OneDialect is a buildable assistive communication platform that translates between speech, text, and tactile Morse output using a combined Raspberry Pi and AVR architecture.
The system is intended for accessibility-oriented communication scenarios involving users with visual, auditory, or speech-related communication barriers, where information may need to move between spoken language, readable text, and tactile feedback without introducing dependency on disconnected assistive tools. The project is built around a practical engineering objective: create a communication system that can move reliably between speech, text, and touch without fragmenting the user experience across separate devices or disconnected workflows. Instead of isolating each mode of interaction, OneDialect brings them into a single hardware and software stack that can be studied, reproduced, and extended in a disciplined way.
This repository is structured for people who want to understand the system at the level of architecture, wiring, firmware behavior, and processing flow.
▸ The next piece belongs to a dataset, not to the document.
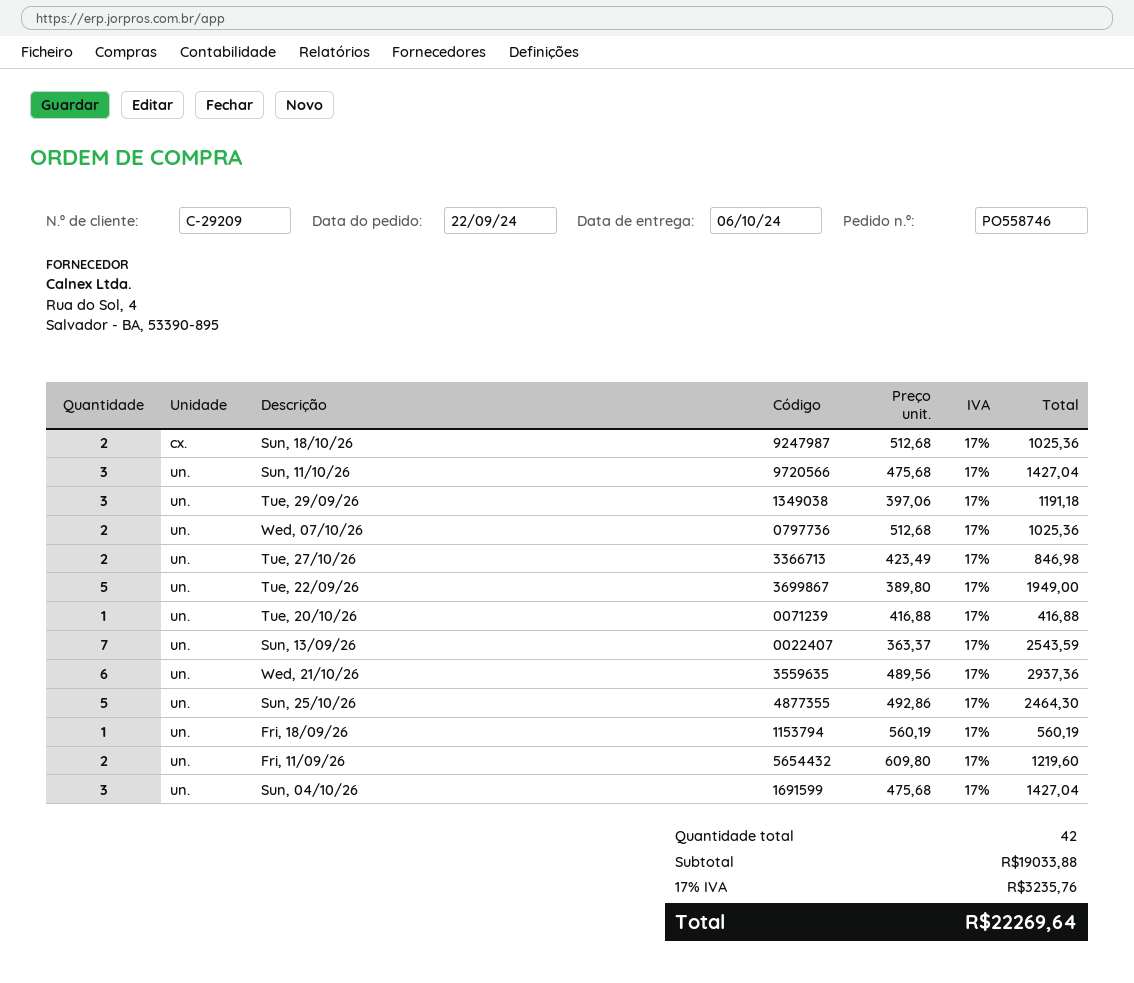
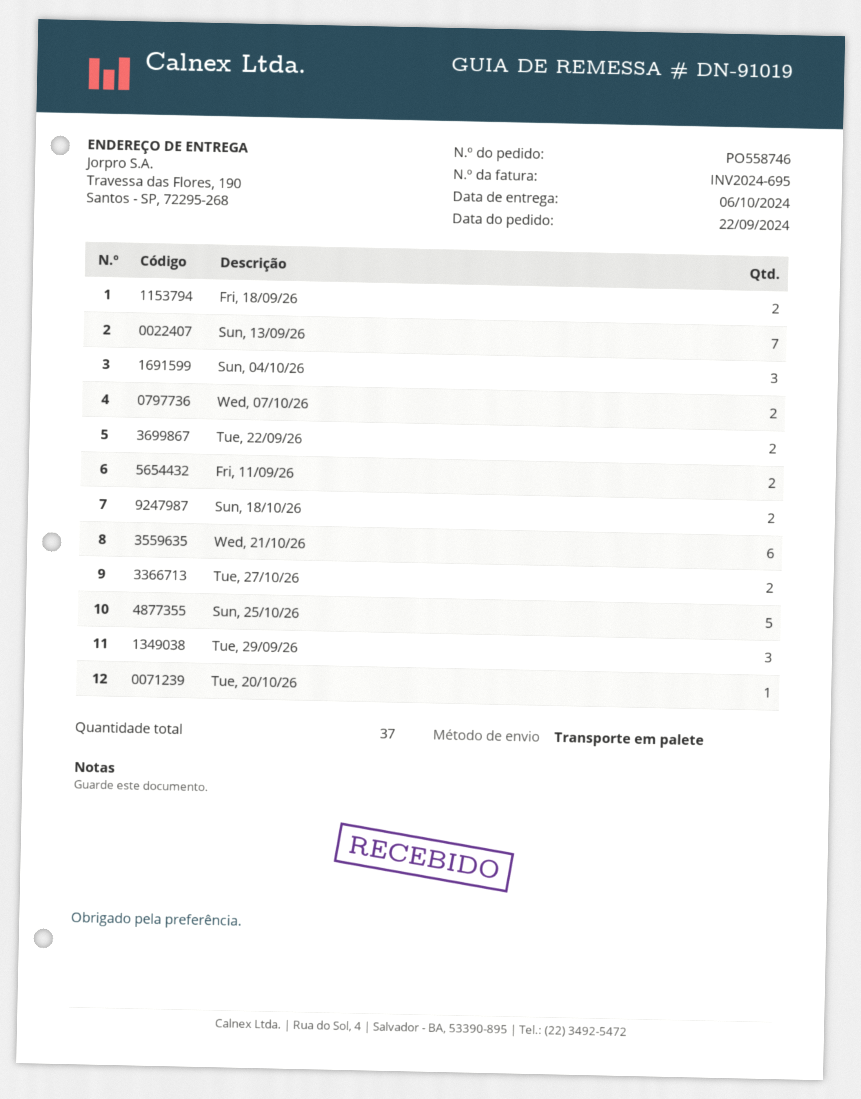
Sun, 11/10/26: 3 -> none
Tue, 22/09/26: 5 -> 2
Fri, 18/09/26: 1 -> 2
total quantity: 42 -> 37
The implementation is organized so the device can be examined as a real embedded build rather than as a high-level concept, while still remaining grounded in accessibility-focused system design.
- Captures speech on the single-board computer side and converts it into usable text.
- Encodes text into Morse patterns for tactile communication.
- Accepts physical Morse-style input from the handheld unit through a button interface.
- Transfers data between units over Bluetooth.
- Delivers feedback through vibration and buzzer cues for real-time interaction.
This is not a concept-only repository. The system is designed the way DIY hardware should be designed:
- Modular enough to understand and repair.
- Practical enough to prototype with accessible parts.
- Deterministic where timing matters.
- Extendable if you want to change the input method, output method, or processing stack.
The high-level processing is handled separately from the real-time interaction layer, which keeps the device easier to tune, debug, and evolve.
The Raspberry Pi handles the computation-heavy tasks:
- Speech capture
- Speech-to-text processing
- Text preparation
- Morse conversion logic
This layer is where you would continue expanding the project if you want to add better language support, different recognition models, logging, or richer accessibility workflows.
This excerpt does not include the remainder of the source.